→ **Task directions**
Retype the lines below exactly, but only those from the line that has "Git | y2: 299.67 -> 299.60" through the line that has "row order: none -> Калорийность descending". Omit every picture.

BEGIN

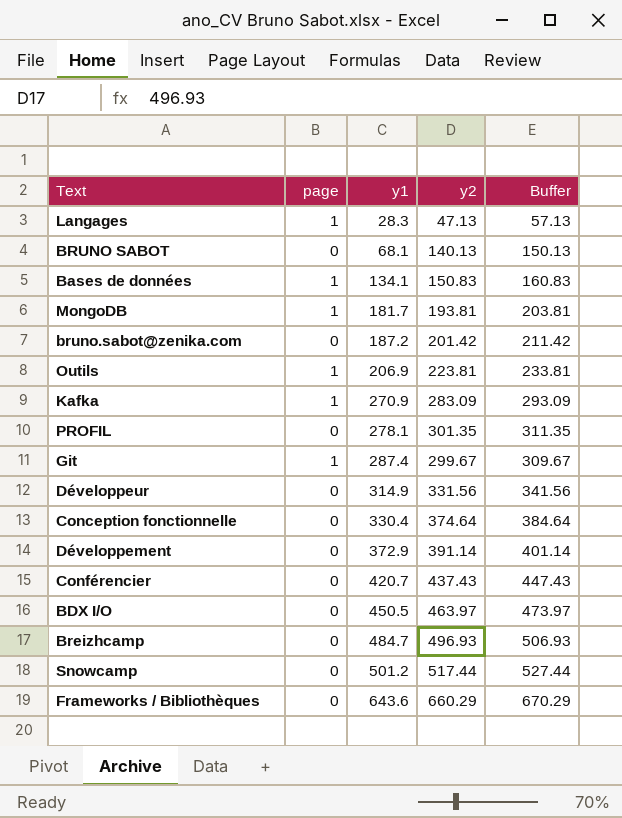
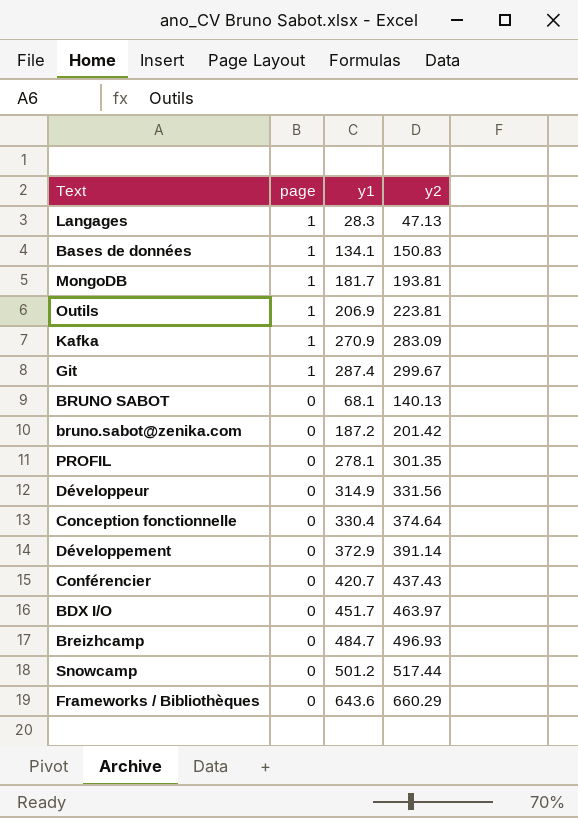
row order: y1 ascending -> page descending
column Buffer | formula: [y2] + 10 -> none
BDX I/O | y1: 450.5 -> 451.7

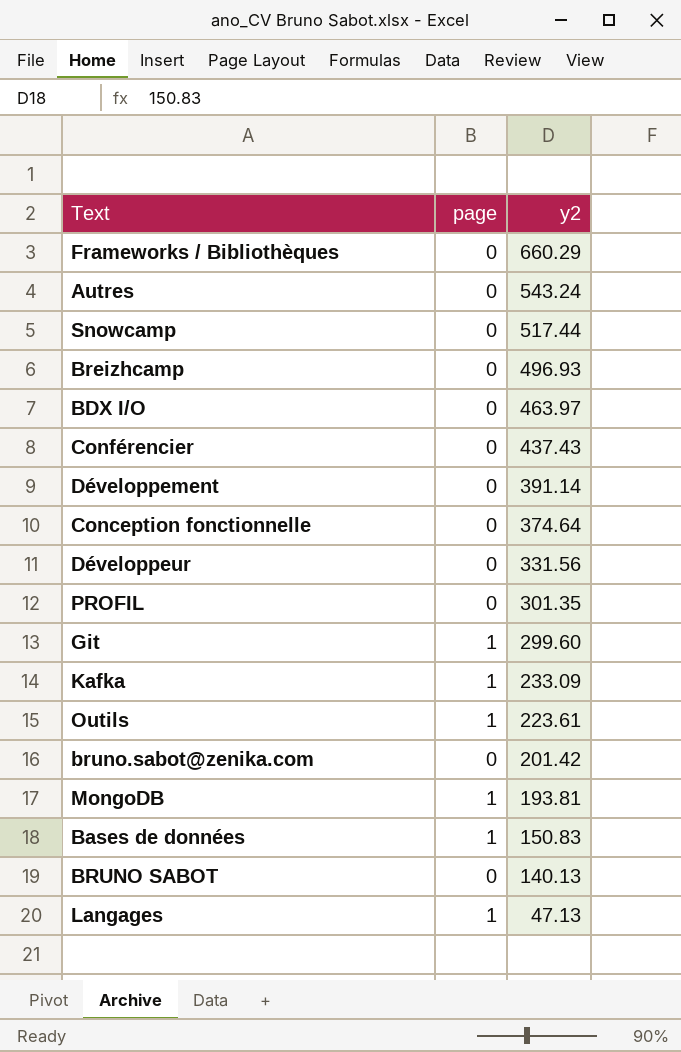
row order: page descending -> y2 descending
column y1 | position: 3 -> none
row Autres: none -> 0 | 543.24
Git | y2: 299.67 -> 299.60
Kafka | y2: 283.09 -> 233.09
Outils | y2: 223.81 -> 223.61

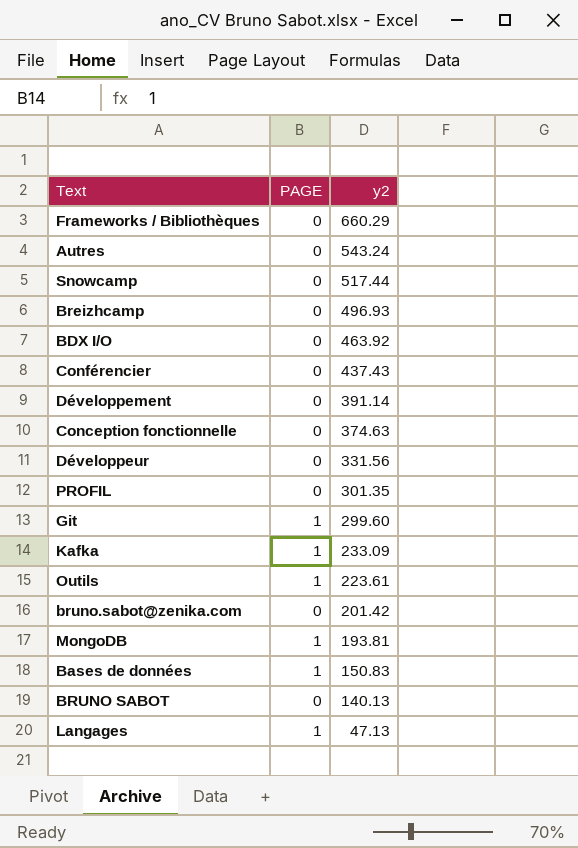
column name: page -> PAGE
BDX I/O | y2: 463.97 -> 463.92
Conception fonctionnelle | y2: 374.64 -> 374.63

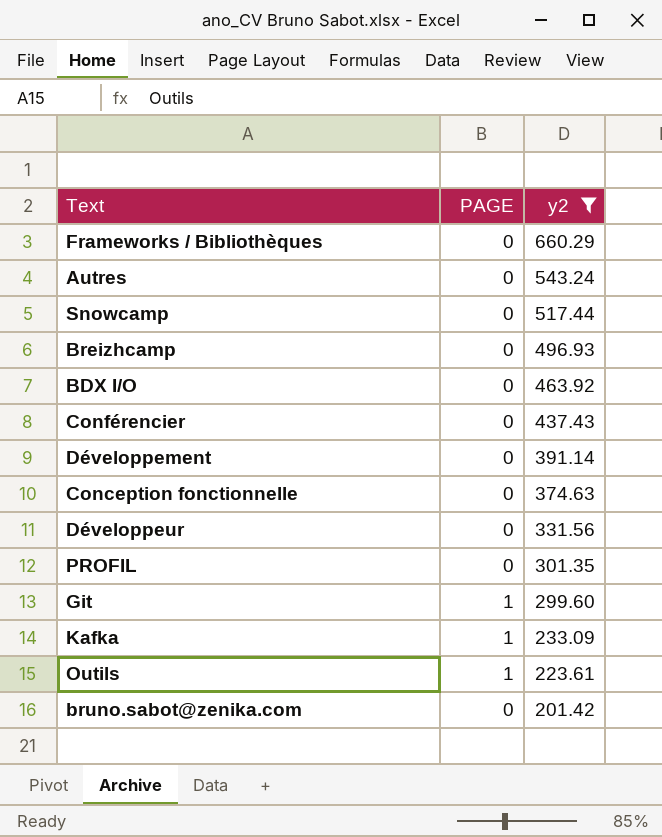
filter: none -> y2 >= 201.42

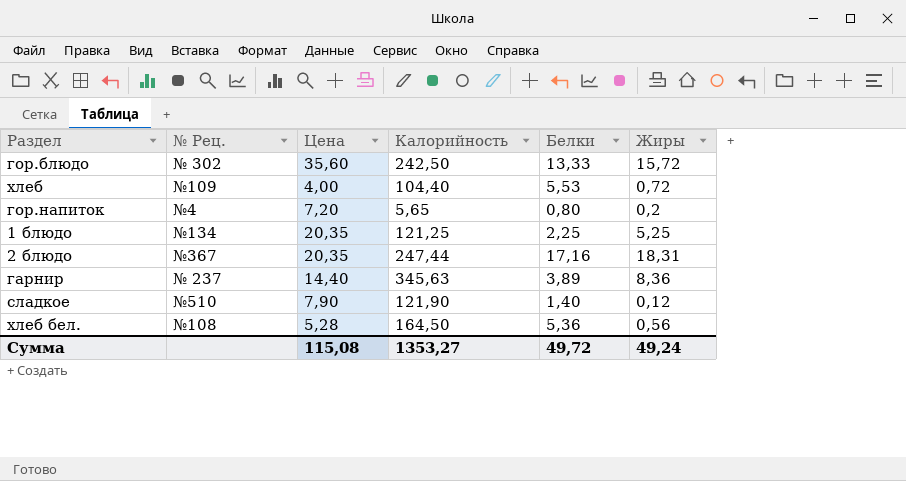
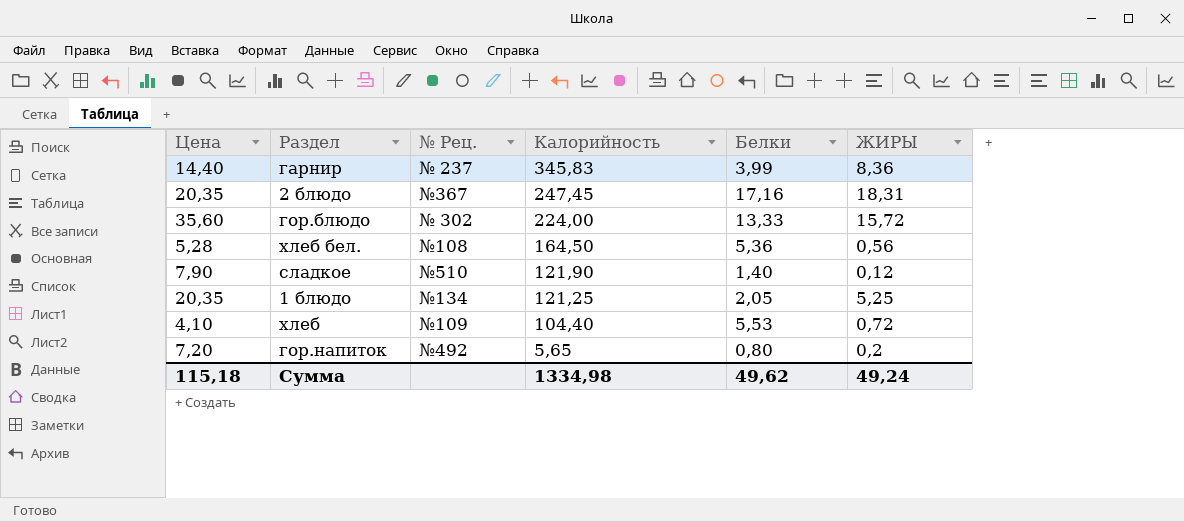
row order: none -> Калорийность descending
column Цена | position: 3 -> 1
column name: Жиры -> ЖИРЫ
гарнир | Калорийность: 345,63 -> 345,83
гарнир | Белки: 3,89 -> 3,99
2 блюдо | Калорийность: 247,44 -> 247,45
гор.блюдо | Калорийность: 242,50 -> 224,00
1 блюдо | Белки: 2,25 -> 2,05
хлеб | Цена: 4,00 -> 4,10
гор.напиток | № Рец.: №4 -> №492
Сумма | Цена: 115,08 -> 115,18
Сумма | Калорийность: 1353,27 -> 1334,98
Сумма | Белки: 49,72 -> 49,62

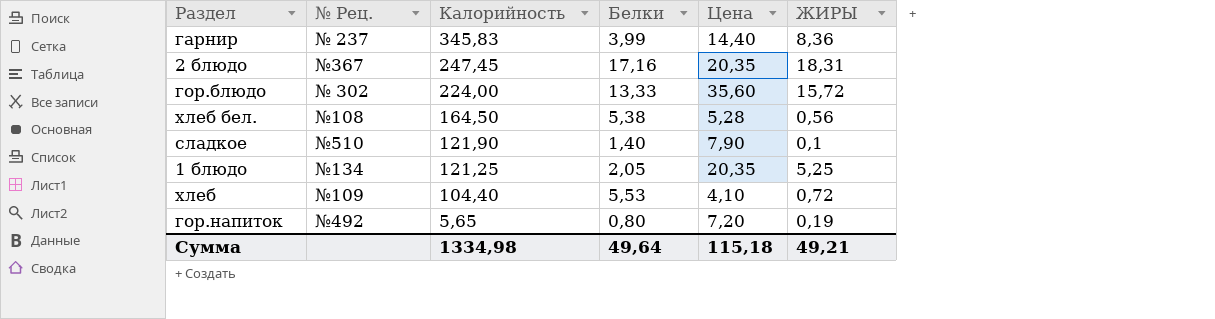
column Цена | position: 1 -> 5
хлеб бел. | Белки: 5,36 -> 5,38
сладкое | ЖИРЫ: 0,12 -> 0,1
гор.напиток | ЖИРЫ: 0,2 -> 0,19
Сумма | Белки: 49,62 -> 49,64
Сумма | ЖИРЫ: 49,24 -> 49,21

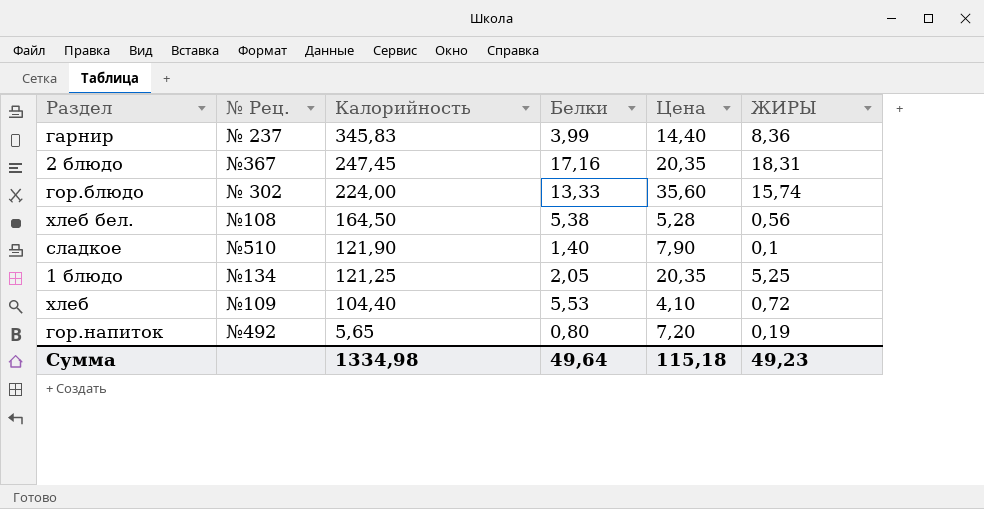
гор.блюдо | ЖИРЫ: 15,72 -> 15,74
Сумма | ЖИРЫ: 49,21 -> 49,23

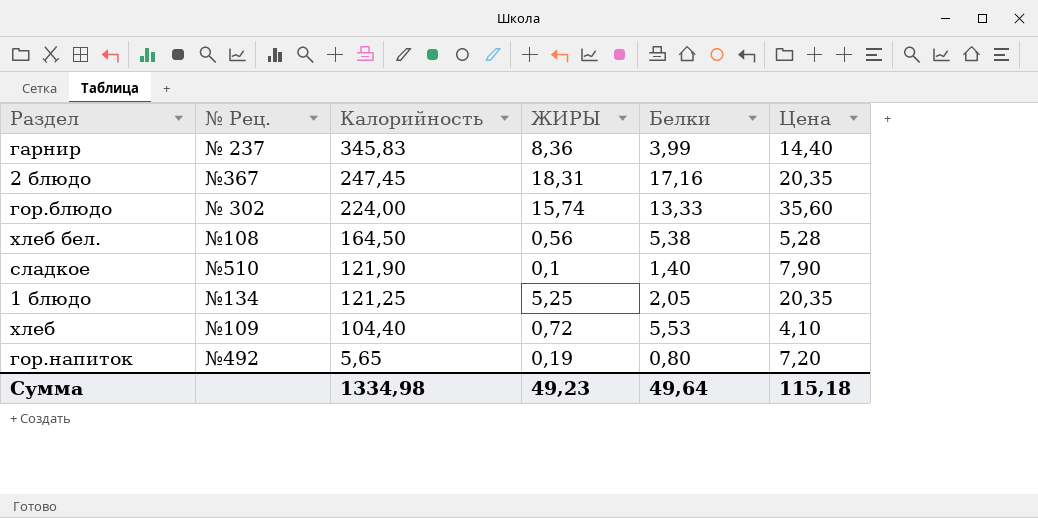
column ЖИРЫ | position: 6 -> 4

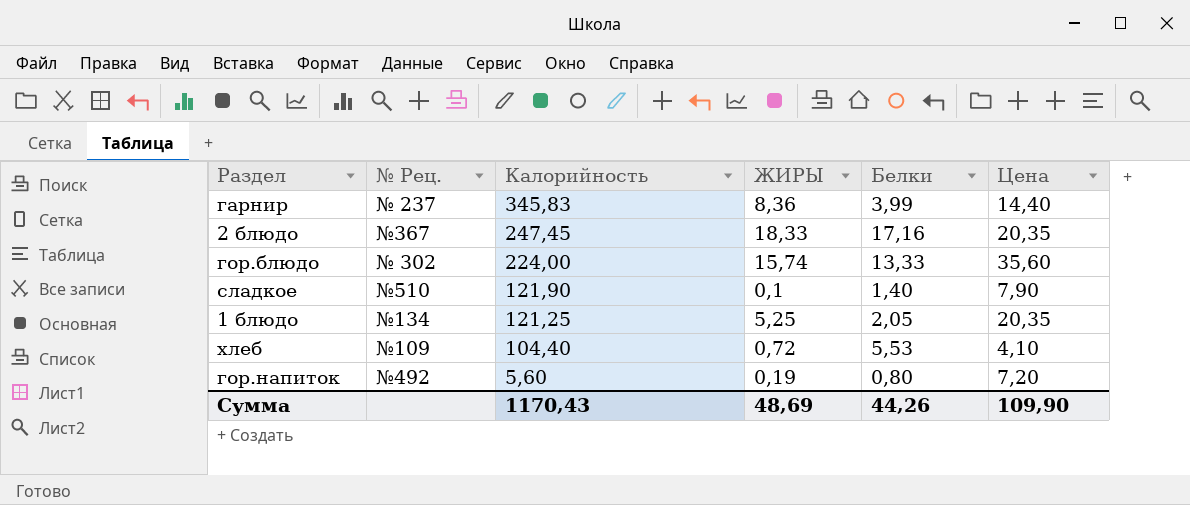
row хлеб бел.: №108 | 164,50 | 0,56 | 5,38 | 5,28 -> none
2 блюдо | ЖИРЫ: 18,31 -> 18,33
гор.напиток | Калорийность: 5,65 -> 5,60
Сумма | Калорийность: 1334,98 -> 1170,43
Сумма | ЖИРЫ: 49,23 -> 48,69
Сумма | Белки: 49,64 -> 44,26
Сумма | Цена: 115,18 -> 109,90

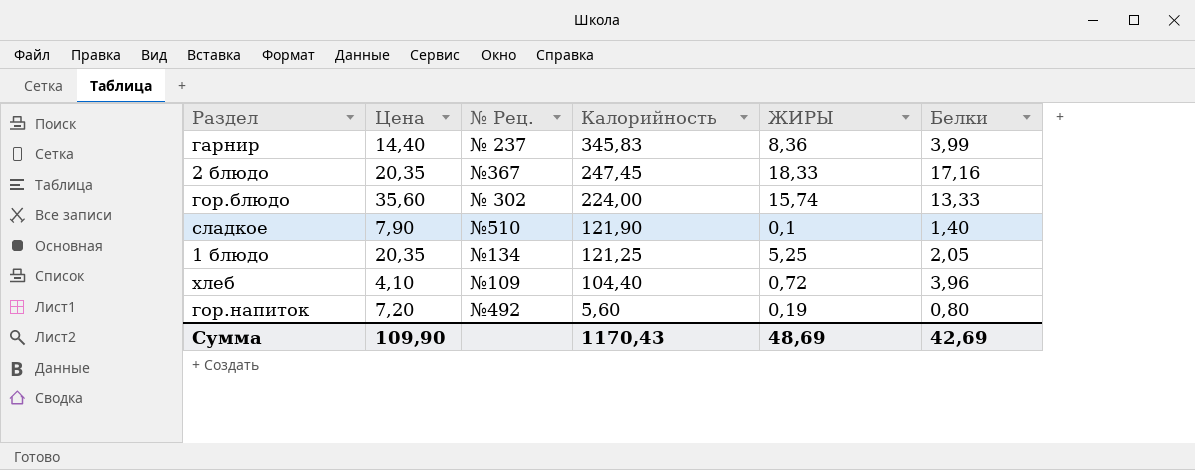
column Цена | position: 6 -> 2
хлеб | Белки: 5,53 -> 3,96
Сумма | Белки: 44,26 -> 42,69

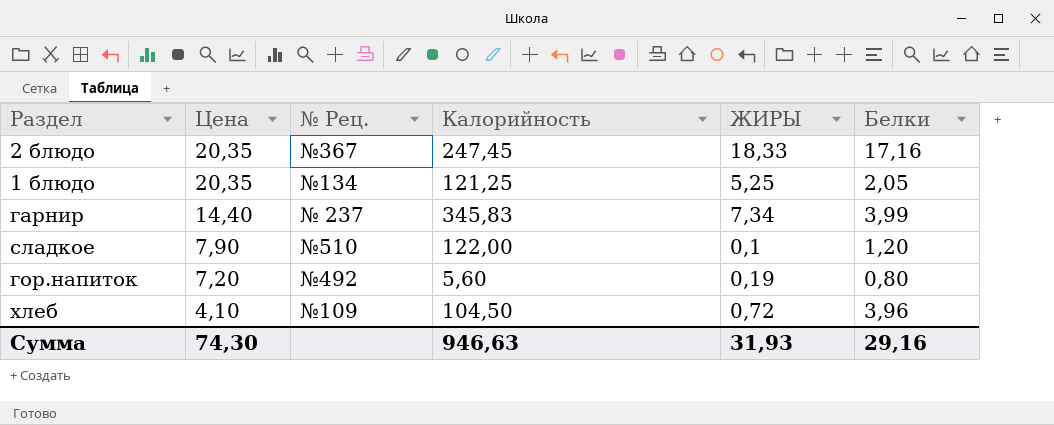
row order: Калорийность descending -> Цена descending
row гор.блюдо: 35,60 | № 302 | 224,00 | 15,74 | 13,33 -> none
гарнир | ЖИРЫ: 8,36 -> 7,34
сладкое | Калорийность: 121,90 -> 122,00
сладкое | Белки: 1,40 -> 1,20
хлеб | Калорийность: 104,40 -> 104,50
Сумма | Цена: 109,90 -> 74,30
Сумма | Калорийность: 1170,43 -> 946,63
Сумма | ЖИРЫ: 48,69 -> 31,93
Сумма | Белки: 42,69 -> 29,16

END

→ **The completed task**
Git | y2: 299.67 -> 299.60
Kafka | y2: 283.09 -> 233.09
Outils | y2: 223.81 -> 223.61

column name: page -> PAGE
BDX I/O | y2: 463.97 -> 463.92
Conception fonctionnelle | y2: 374.64 -> 374.63

filter: none -> y2 >= 201.42

row order: none -> Калорийность descending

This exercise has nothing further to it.